This video is a gem. Lot of people are looking for this in stack overflow and reddit. The video title made me think this is one of the efcore identity video and I was about to skip. luckily didn't skip and this helped me a lot to understand the auth stuff. Maybe you can add "Custom" or "without efcore identity" in the title so it will be clear and listed out for the people who is searching for this. Thanks for the wonderful tutorial!
Thank you for your feedback and suggestion! I'm glad the video was helpful to you.

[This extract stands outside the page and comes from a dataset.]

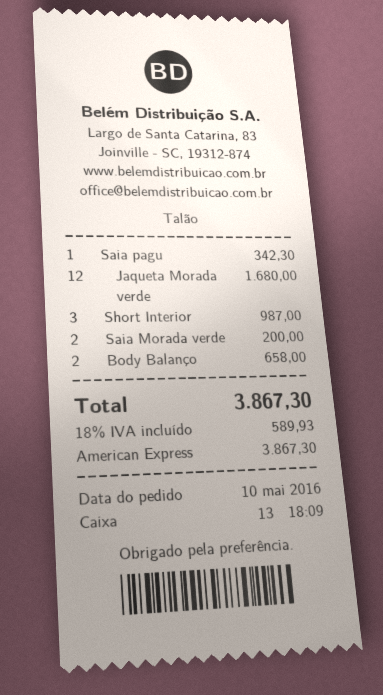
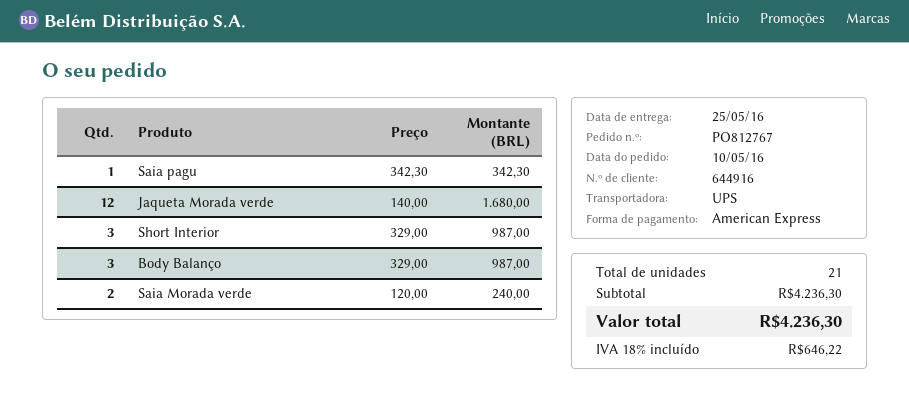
Saia Morada verde: 2 for 200.00 -> 2 for 240.00
Body Balanço: 2 for 658.00 -> 3 for 987.00
tax: 18% = 589.93 -> 18% = 646.22
total: 3867.30 -> 4236.30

Excellent tutorial, from one content creator to another. I just got this working exactly as you did. For anyone else trying to follow, I highly recommend you gain and understanding of render modes before doing this tutorial. Important things to note: the project must be setup as (DotNet 8) with Server (Interactive Render Mode) and Per Page/Component (Interactivity Location). If not, this will not work. I also watched your previous video 'DotNet Core Web API - ASP Net Core Web API CRUD with Entity Framework Core' which helped massively. I did also have to look up other videos on how to setup a local SQL server (it's easy). Be aware that the connection string is a little different for a local database. Thank you!
Thank you for the detailed feedback and for sharing your experience! Your insights will definitely help others following along. Glad to hear that you found the tutorials helpful.
I am having a hard time going from login screen to the main layout, hope this helps!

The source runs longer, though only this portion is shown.